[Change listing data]
☆ ☆ ☆ ☆
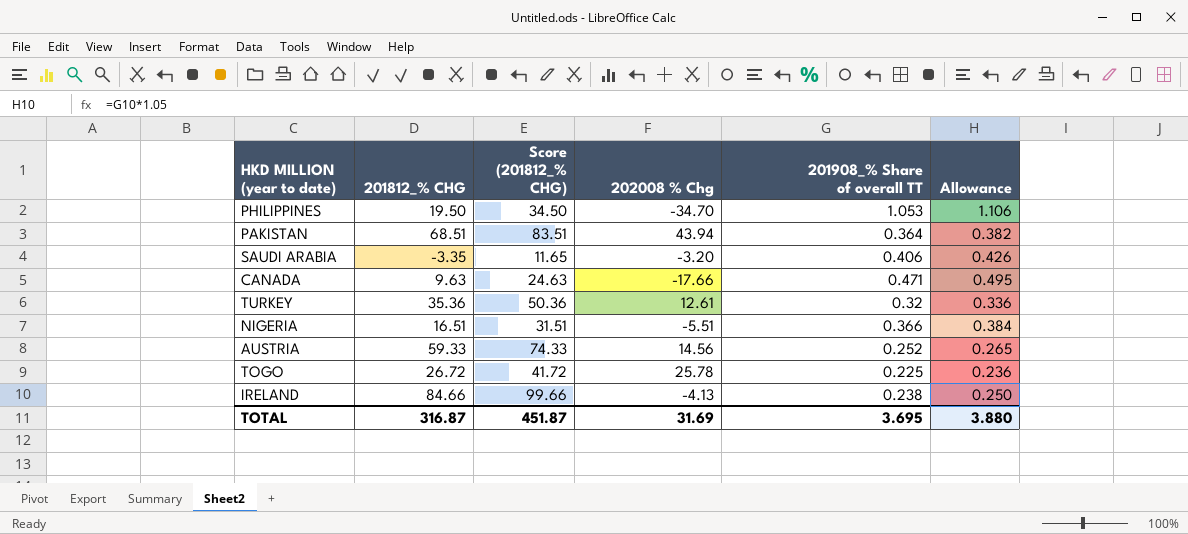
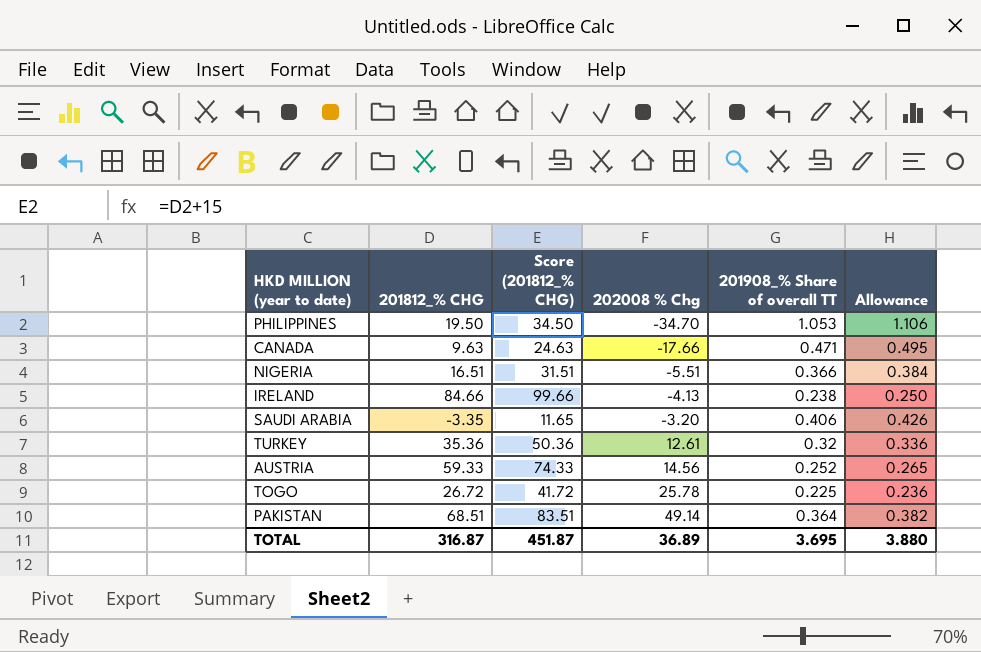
row order: none -> 202008 % Chg ascending
PAKISTAN | 202008 % Chg: 43.94 -> 49.14
TOTAL | 202008 % Chg: 31.69 -> 36.89

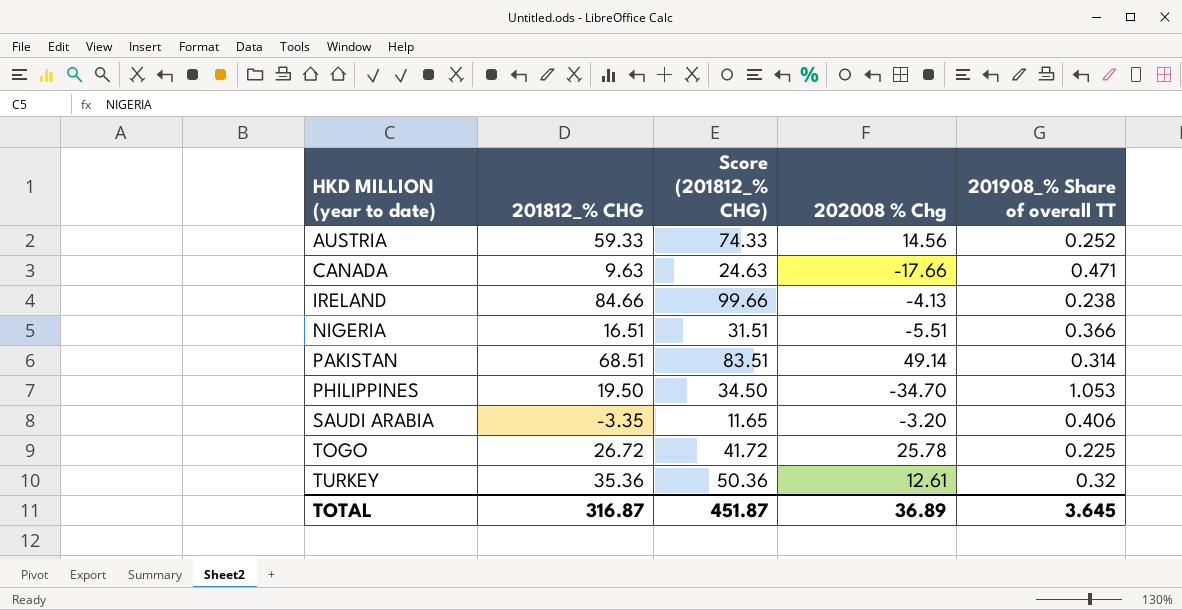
row order: 202008 % Chg ascending -> HKD MILLION (year to date) ascending
column Allowance | formula: [201908_% Share of overall TT] * 1.05 -> none
PAKISTAN | 201908_% Share of overall TT: 0.364 -> 0.314
TOTAL | 201908_% Share of overall TT: 3.695 -> 3.645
☆ ☆ ☆ ☆
Leaving out any pictures, write the records above out exactly as they are.

● **EXERCISE RESPONSE**:
row order: none -> 202008 % Chg ascending
PAKISTAN | 202008 % Chg: 43.94 -> 49.14
TOTAL | 202008 % Chg: 31.69 -> 36.89

row order: 202008 % Chg ascending -> HKD MILLION (year to date) ascending
column Allowance | formula: [201908_% Share of overall TT] * 1.05 -> none
PAKISTAN | 201908_% Share of overall TT: 0.364 -> 0.314
TOTAL | 201908_% Share of overall TT: 3.695 -> 3.645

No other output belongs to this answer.